- Exercise data

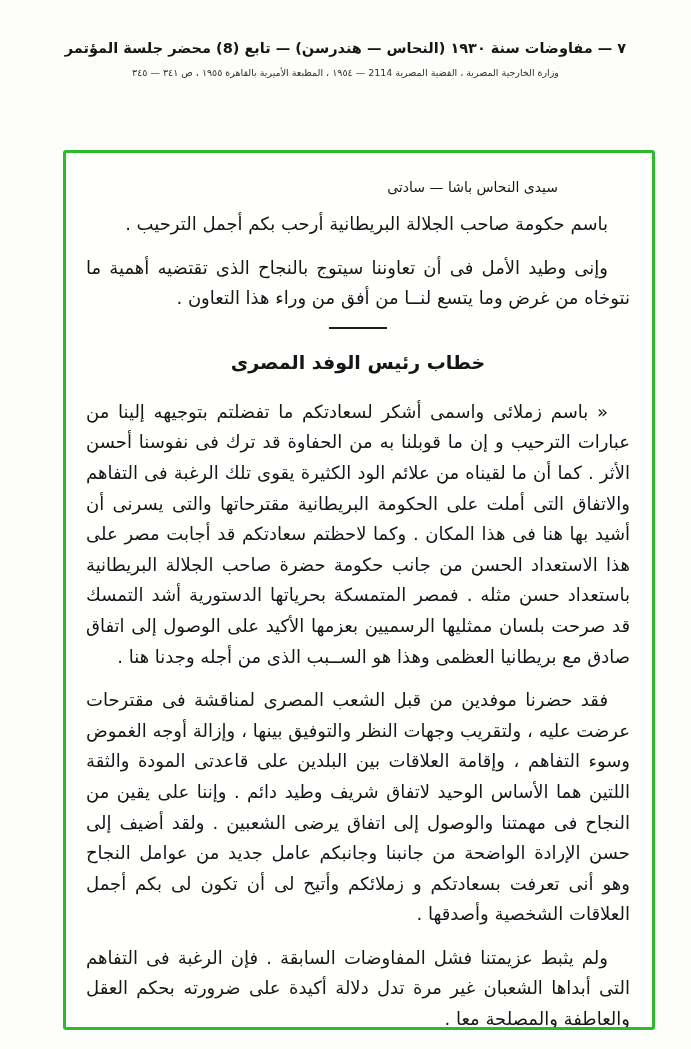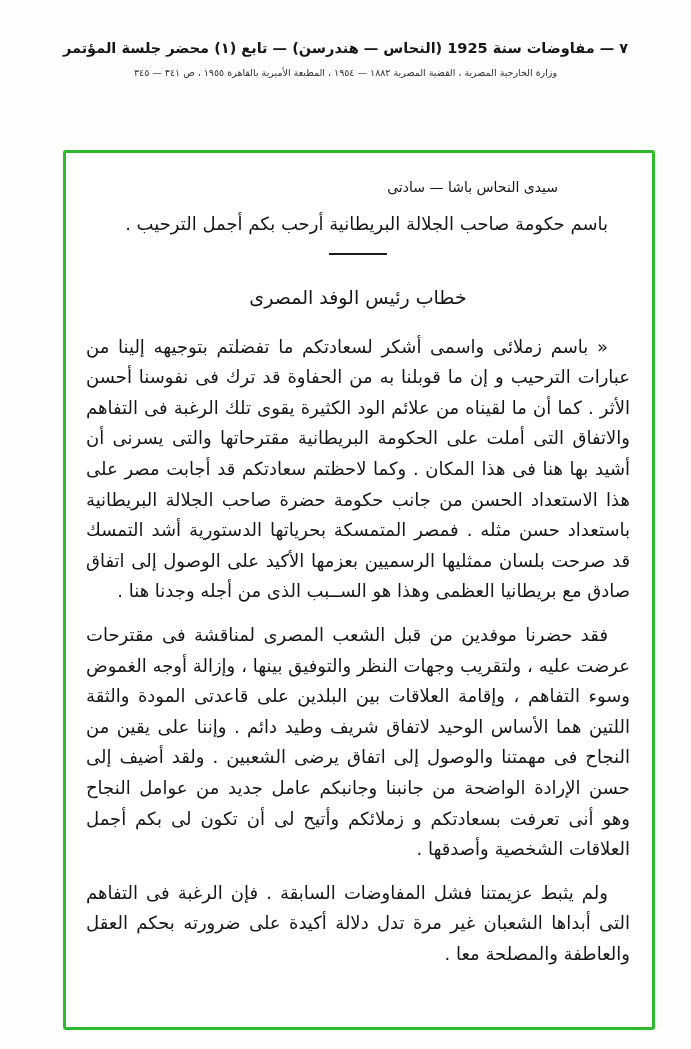--- a/index.html
+++ b/index.html
@@ -63,40 +63,41 @@
   }
   .divider {
     width: 58px;
     height: 2px;
     background: #1c1c1c;
     margin: 6px auto 16px auto;
   }
   .speech-heading {
     text-align: center;
     font-size: 19px;
-    font-weight: normal;
-    margin: 31px 0 24px 0;
+    font-weight: bold;
+    margin: 22px 0 24px 0;
   }
 </style>
 </head>
 <body>
 
 <div class="page">
 
   <div class="header">
-    <div class="header-subtitle">٧ — مفاوضات سنة 1925 (النحاس — هندرسن) — تابع (١) محضر جلسة المؤتمر</div>
-    <div class="header-citation">وزارة الخارجية المصرية ، القضية المصرية ١٨٨٢ — ١٩٥٤ ، المطبعة الأميرية بالقاهرة ١٩٥٥ ، ص ٣٤١ — ٣٤٥</div>
+    <div class="header-subtitle">٧ — مفاوضات سنة ١٩٣٠ (النحاس — هندرسن) — تابع (8) محضر جلسة المؤتمر</div>
+    <div class="header-citation">وزارة الخارجية المصرية ، القضية المصرية 2114 — ١٩٥٤ ، المطبعة الأميرية بالقاهرة ١٩٥٥ ، ص ٣٤١ — ٣٤٥</div>
   </div>
 
   <div class="scan-frame">
 
     <div class="salutation">سيدى النحاس باشا — سادتى</div>
 
     <p class="doc">باسم حكومة صاحب الجلالة البريطانية أرحب بكم أجمل الترحيب .</p>
 
+    <p class="doc">وإنى وطيد الأمل فى أن تعاوننا سيتوج بالنجاح الذى تقتضيه أهمية ما نتوخاه من غرض وما يتسع لنــا من أفق من وراء هذا التعاون .</p>
 
     <div class="divider"></div>
 
 
     <div class="speech-heading">خطاب رئيس الوفد المصرى</div>
 
     <p class="doc">« باسم زملائى واسمى أشكر لسعادتكم ما تفضلتم بتوجيهه إلينا من عبارات الترحيب و إن ما قوبلنا به من الحفاوة قد ترك فى نفوسنا أحسن الأثر . كما أن ما لقيناه من علائم الود الكثيرة يقوى تلك الرغبة فى التفاهم والاتفاق التى أملت على الحكومة البريطانية مقترحاتها والتى يسرنى أن أشيد بها هنا فى هذا المكان . وكما لاحظتم سعادتكم قد أجابت مصر على هذا الاستعداد الحسن من جانب حكومة حضرة صاحب الجلالة البريطانية باستعداد حسن مثله . فمصر المتمسكة بحرياتها الدستورية أشد التمسك قد صرحت بلسان ممثليها الرسميين بعزمها الأكيد على الوصول إلى اتفاق صادق مع بريطانيا العظمى وهذا هو الســبب الذى من أجله وجدنا هنا .</p>
 
     <p class="doc">فقد حضرنا موفدين من قبل الشعب المصرى لمناقشة فى مقترحات عرضت عليه ، ولتقريب وجهات النظر والتوفيق بينها ، وإزالة أوجه الغموض وسوء التفاهم ، وإقامة العلاقات بين البلدين على قاعدتى المودة والثقة اللتين هما الأساس الوحيد لاتفاق شريف وطيد دائم . وإننا على يقين من النجاح فى مهمتنا والوصول إلى اتفاق يرضى الشعبين . ولقد أضيف إلى حسن الإرادة الواضحة من جانبنا وجانبكم عامل جديد من عوامل النجاح وهو أنى تعرفت بسعادتكم و زملائكم وأتيح لى أن تكون لى بكم أجمل العلاقات الشخصية وأصدقها .</p>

- Task goal
Repeat each line of the material exactly, and drop any image it carries.

- Answer to the exercise
--- a/index.html
+++ b/index.html
@@ -63,40 +63,41 @@
   }
   .divider {
     width: 58px;
     height: 2px;
     background: #1c1c1c;
     margin: 6px auto 16px auto;
   }
   .speech-heading {
     text-align: center;
     font-size: 19px;
-    font-weight: normal;
-    margin: 31px 0 24px 0;
+    font-weight: bold;
+    margin: 22px 0 24px 0;
   }
 </style>
 </head>
 <body>
 
 <div class="page">
 
   <div class="header">
-    <div class="header-subtitle">٧ — مفاوضات سنة 1925 (النحاس — هندرسن) — تابع (١) محضر جلسة المؤتمر</div>
-    <div class="header-citation">وزارة الخارجية المصرية ، القضية المصرية ١٨٨٢ — ١٩٥٤ ، المطبعة الأميرية بالقاهرة ١٩٥٥ ، ص ٣٤١ — ٣٤٥</div>
+    <div class="header-subtitle">٧ — مفاوضات سنة ١٩٣٠ (النحاس — هندرسن) — تابع (8) محضر جلسة المؤتمر</div>
+    <div class="header-citation">وزارة الخارجية المصرية ، القضية المصرية 2114 — ١٩٥٤ ، المطبعة الأميرية بالقاهرة ١٩٥٥ ، ص ٣٤١ — ٣٤٥</div>
   </div>
 
   <div class="scan-frame">
 
     <div class="salutation">سيدى النحاس باشا — سادتى</div>
 
     <p class="doc">باسم حكومة صاحب الجلالة البريطانية أرحب بكم أجمل الترحيب .</p>
 
+    <p class="doc">وإنى وطيد الأمل فى أن تعاوننا سيتوج بالنجاح الذى تقتضيه أهمية ما نتوخاه من غرض وما يتسع لنــا من أفق من وراء هذا التعاون .</p>
 
     <div class="divider"></div>
 
 
     <div class="speech-heading">خطاب رئيس الوفد المصرى</div>
 
     <p class="doc">« باسم زملائى واسمى أشكر لسعادتكم ما تفضلتم بتوجيهه إلينا من عبارات الترحيب و إن ما قوبلنا به من الحفاوة قد ترك فى نفوسنا أحسن الأثر . كما أن ما لقيناه من علائم الود الكثيرة يقوى تلك الرغبة فى التفاهم والاتفاق التى أملت على الحكومة البريطانية مقترحاتها والتى يسرنى أن أشيد بها هنا فى هذا المكان . وكما لاحظتم سعادتكم قد أجابت مصر على هذا الاستعداد الحسن من جانب حكومة حضرة صاحب الجلالة البريطانية باستعداد حسن مثله . فمصر المتمسكة بحرياتها الدستورية أشد التمسك قد صرحت بلسان ممثليها الرسميين بعزمها الأكيد على الوصول إلى اتفاق صادق مع بريطانيا العظمى وهذا هو الســبب الذى من أجله وجدنا هنا .</p>
 
     <p class="doc">فقد حضرنا موفدين من قبل الشعب المصرى لمناقشة فى مقترحات عرضت عليه ، ولتقريب وجهات النظر والتوفيق بينها ، وإزالة أوجه الغموض وسوء التفاهم ، وإقامة العلاقات بين البلدين على قاعدتى المودة والثقة اللتين هما الأساس الوحيد لاتفاق شريف وطيد دائم . وإننا على يقين من النجاح فى مهمتنا والوصول إلى اتفاق يرضى الشعبين . ولقد أضيف إلى حسن الإرادة الواضحة من جانبنا وجانبكم عامل جديد من عوامل النجاح وهو أنى تعرفت بسعادتكم و زملائكم وأتيح لى أن تكون لى بكم أجمل العلاقات الشخصية وأصدقها .</p>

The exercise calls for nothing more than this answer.